Вдали, над морем, висели посеребренные излучениями звезд тончайшие занавеси морских испарений, время от времени их румянили отсветы вспышек скрытых за горизонтом маяков столичного острова. «Пейзаж под занавес», – подумал Кир-Кор. Ни остров Столичный, ни сама столица не интересовали его. И с Театральным покончено.
Его больше интересовало, кто нагрянет сюда для исполнения процедуры ареста. Скорее всего – камчадалы. Кстати, это упростило бы юридическую сторону дела – многих людей Ледогорова он знал в лицо.

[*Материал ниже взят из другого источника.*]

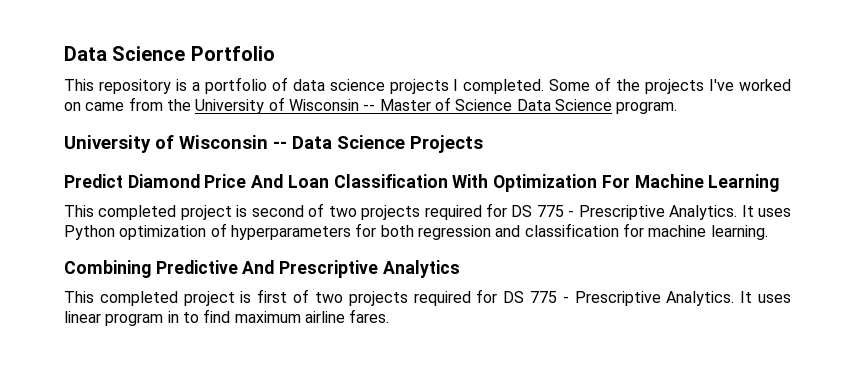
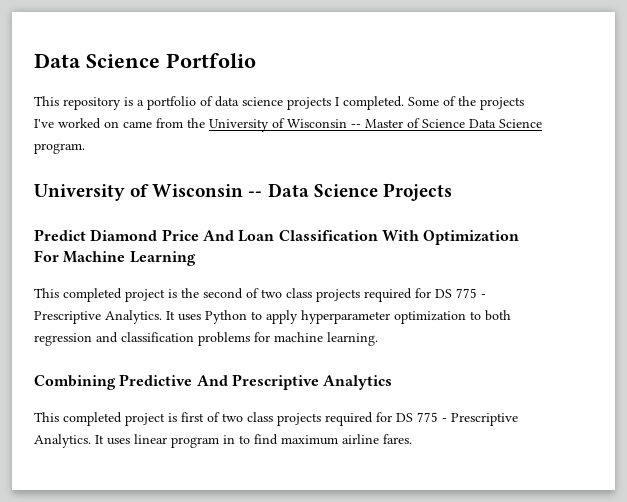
(248, 211) none -> [181,288,199,298] the
(357, 211) none -> [286,288,312,298] class
[119,223,377,240] optimization of hyperparameters for -> [251,310,481,324] to apply hyperparameter optimization to
(619, 230) none -> [198,332,250,346] problems
(343, 297) none -> [247,412,273,422] class

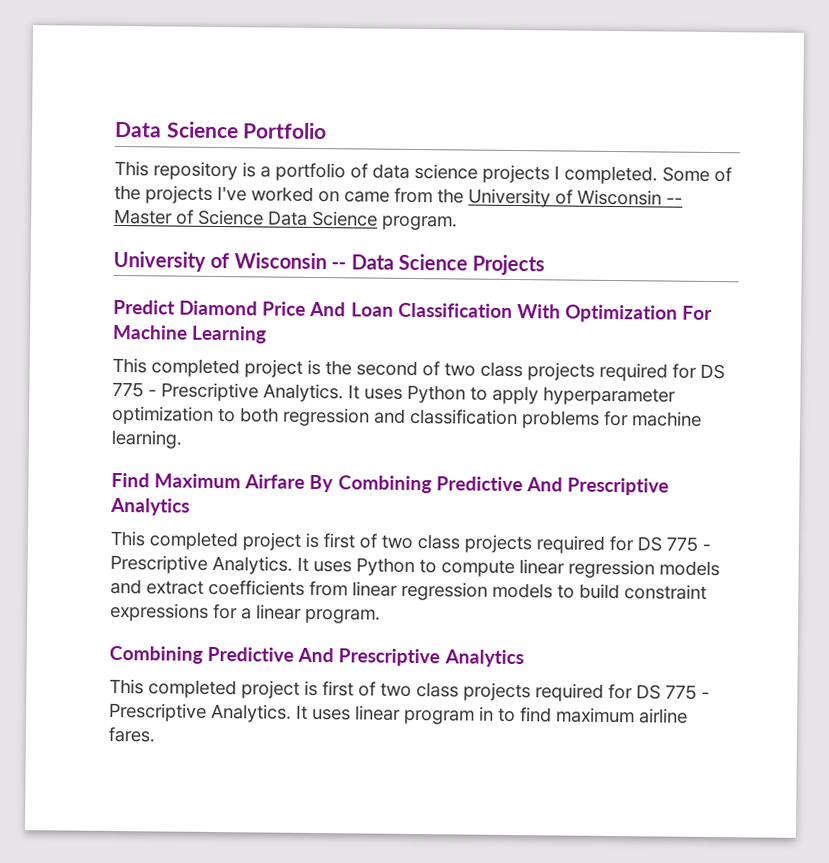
(378, 339) none -> [111,472,669,496] [110,497,190,516] [110,530,711,554] [110,554,720,579] [110,578,707,601] [110,602,381,624] // Find Maximum Airfare By Combining Predictive And Prescriptive Analytics // This completed project is first of two class projects required for DS 775 - Prescriptive Analytics. It uses Python to compute linear regression models and extract coefficients from linear regression models to build constraint expressions for a linear program.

Искушала возможность прознать о себе что-нибудь из «эфирных источников». Кир-Кор сместил слуховое и зрительное восприятие в радиодиапазон – и распахнутое в космос мирное небо, украшенное скоплениями золотой мошкары орбитальных объектов, молниеносно сменилось цветной круговертью стремительно расширяющихся сферических, сеточных и спиральных структур, пронзающих друг друга треском, пением, воем и болтовней. Ошеломленный, он уклонился от какофонического цунами, сразу смирившись пред ураганным напором объединенной радиостихии Земли-Приземелья, и предпочел вернуть себя в прежнее состояние зрительно-звукового покоя. Лишь на миг небо сделалось верхним зеркалом огромной и вдобавок перенаселенной технической цивилизации шестого уровня, но и мига дерзости было довольно. В последние часы отпуска любая дерзость представляется особенно неуместной.